Most speech recognizers already have an endpointer to detect the start-of-speech and end-of-speech. Endpointers usually try to read the ambient noise level to determine a baseline for silence and to adapt the signal-to-noise ratio. But, if the input noise level changes, it might trigger the start-of-speech of the endpointer. If listening all the time, with a sensitive microphone, the endpointer might also pickup someone speaking next to you, instead of you.
As such, using a speech button is a good practice to announce when you wish to talk. Trying to get the recognizer to listen all of the time is probably not what you want to do, or should be left up to researchers.
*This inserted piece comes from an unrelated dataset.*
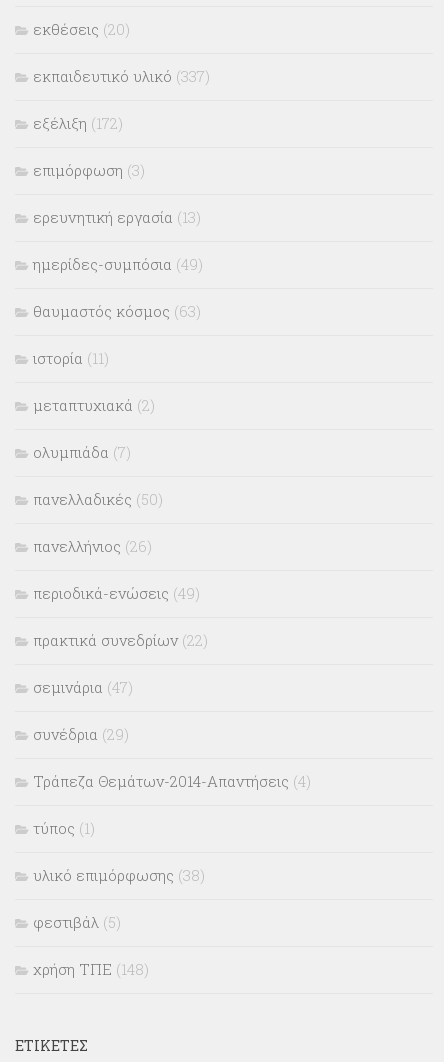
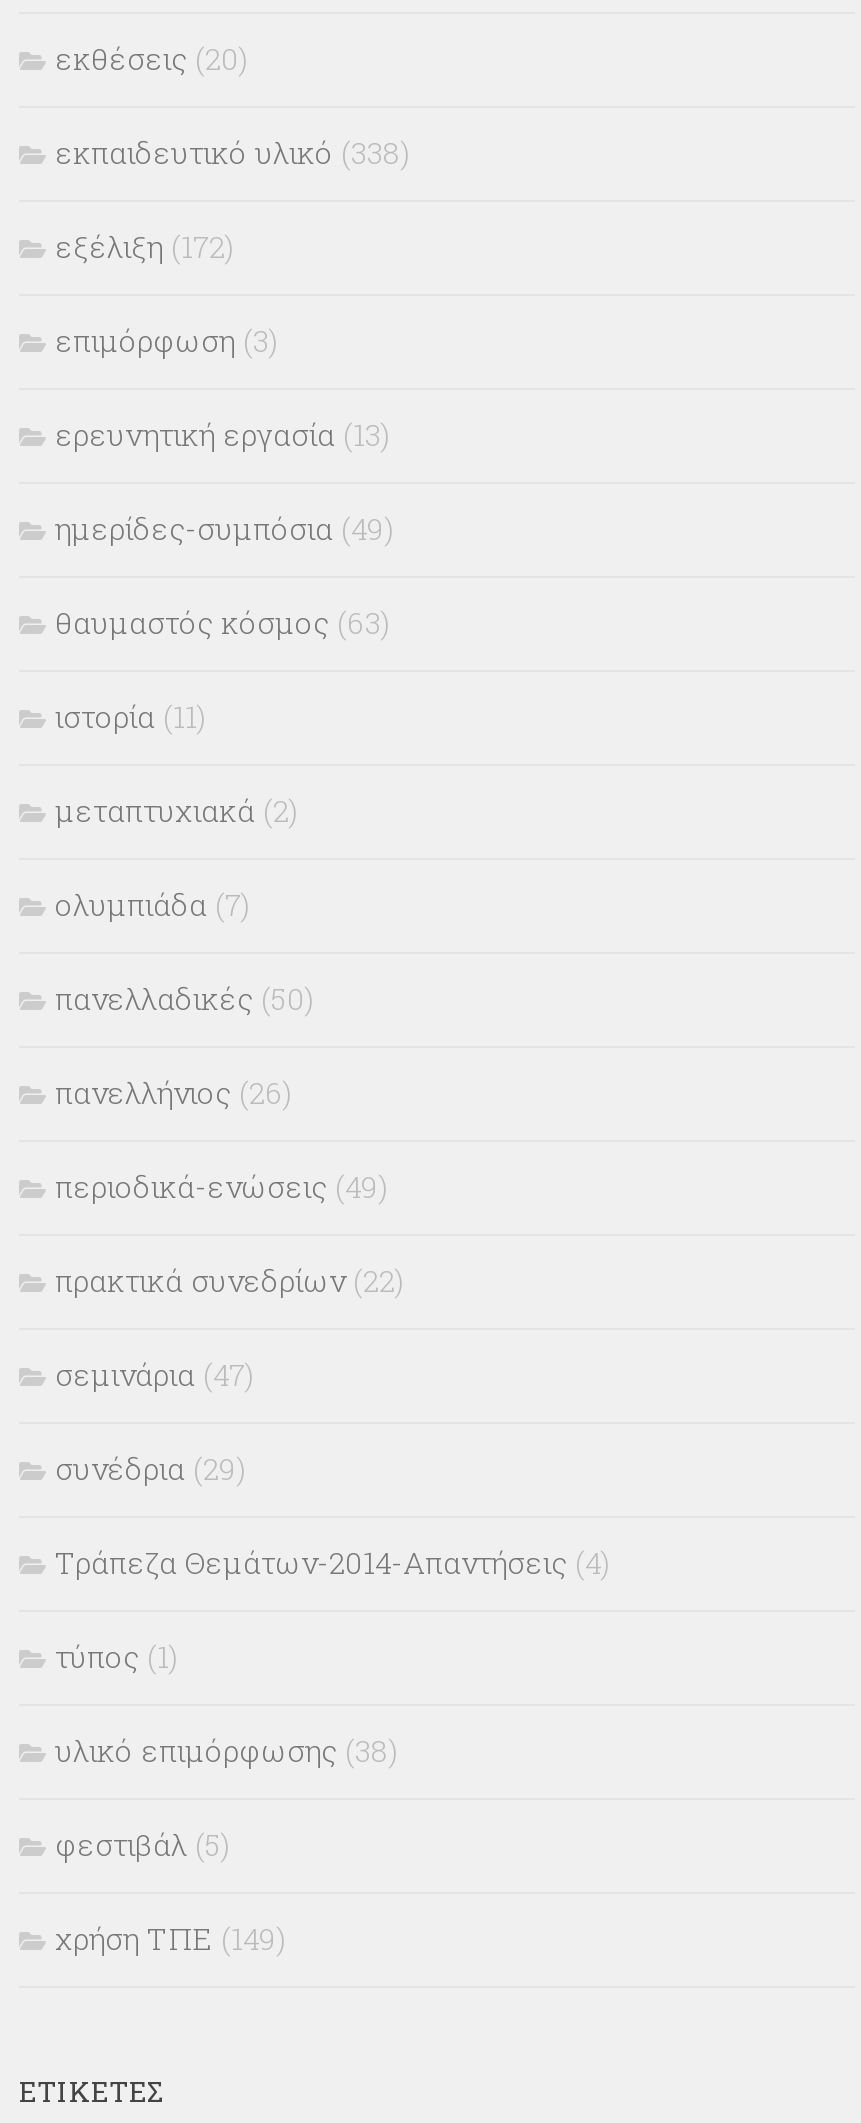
[33,66,210,86] εκπαιδευτικό υλικό (337) -> [55,133,411,173] εκπαιδευτικό υλικό (338)
[33,959,149,979] χρήση ΤΠΕ (148) -> [55,1919,287,1959] χρήση ΤΠΕ (149)

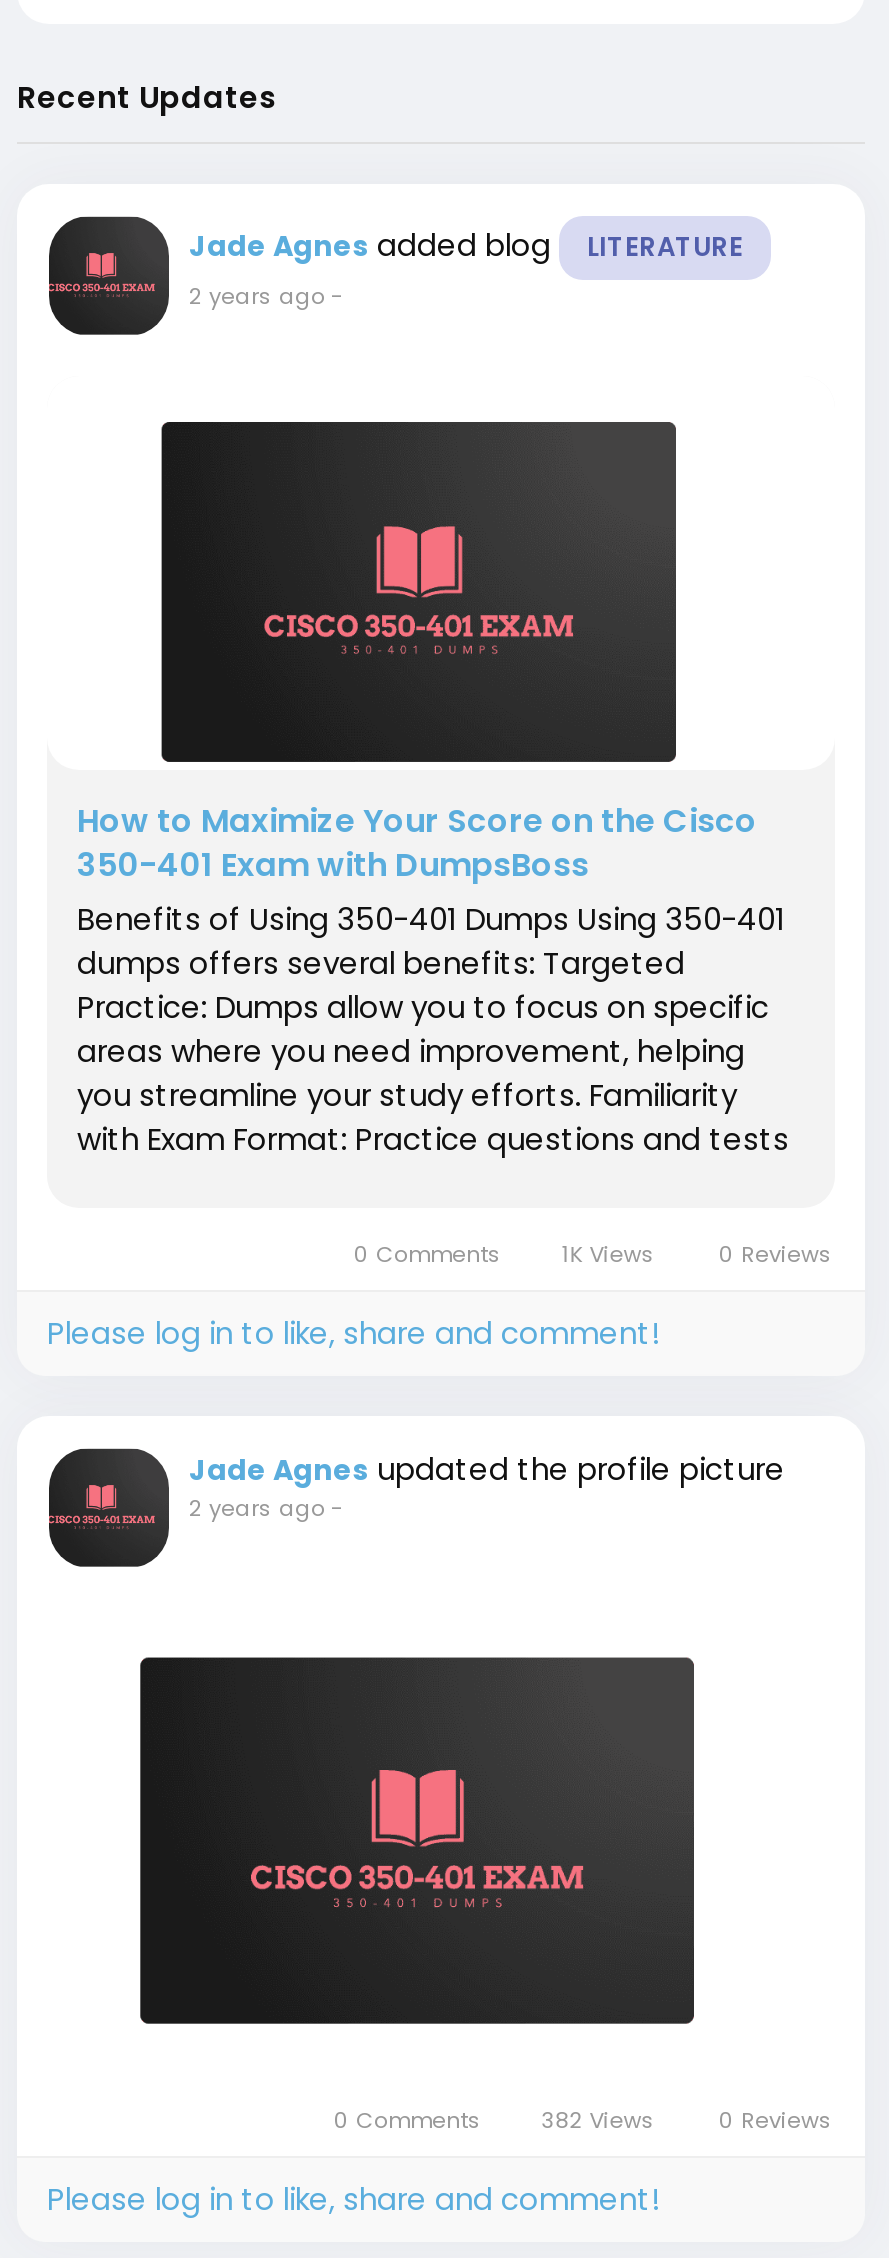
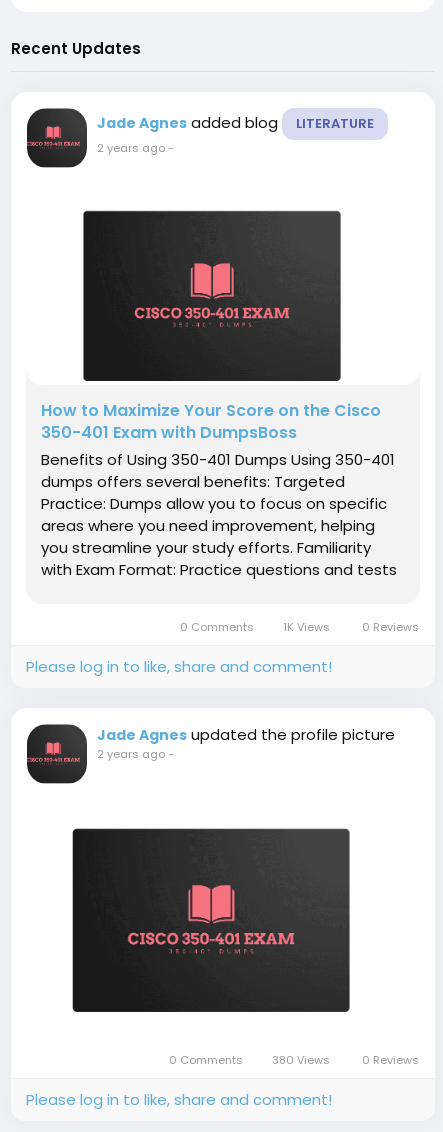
[328,2103,833,2135] 0 Comments 382 Views 0 Reviews -> [166,1052,419,1068] 0 Comments 380 Views 0 Reviews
Ok I have figured it out. I have used mediaRecorder class for this. When the application launches i start recording the audio using mediaRecoder (or you can provide a button to start and stop the whole process). I check for the amplitude of the audio being recorded by the mediaRecorder. If the amplitude passes over a predefined threshold, I pause the recording and launch the Voice Recognition activity. In OnActivityResult I again resume the recorder.
if(mRecorder != null){
int i= mRecorder.getMaxAmplitude(); // Getting amplitude
Log.d("AMPL : ", String.valueOf(i));
if(i>20000){ // If amplitude is more than 20000
onRecord(false); //Stop recording before launching recognizer
Intent intent=new Intent(this,VoiceRecognizer.class); //Launch recognizer activity
startActivityForResult(intent, 12112);
}
Alternatively: You can also use RecognitionListener interface as referred in this SO post.
I have an Android application that uses speech recognition in an Activity. The GUI doesn't do anything except for contain the speech recognition objects. I would like to port this over to a service so I can talk to the application while it's running in the background.
However, as far as I know, the speech recognition service has to use onActivityResult, which is unavailable for Services. Is there a way to either contain an Activity in a Service such that its GUI is not displayed, or perform speech recognition in a service instead of an activity?
See Google's voice search speech recognition service - it might have some useful links to information. I don't think you can do non-Gui voice recognition because the recognizer is only exposed as the recognizer intent.
I don't think that Google wants people to call this service directly, and it likely violates some terms of service somewhere if you do, but check out http://mikepultz.com/2011/03/accessing-google-speech-api-chrome-11/ to see the service behind Chrome speech recognition which I suspect is similar to Android.
what if you have your service wake up an activity when it detects any incoming audio signal,
that acts like a widget only taking up a small part of the screen or even just a single pixel, then call voice recognition from the invisible activity?
Just an idea, I don't remember if a widget can be an activity or if you can make an activity that doesn't take up the screen.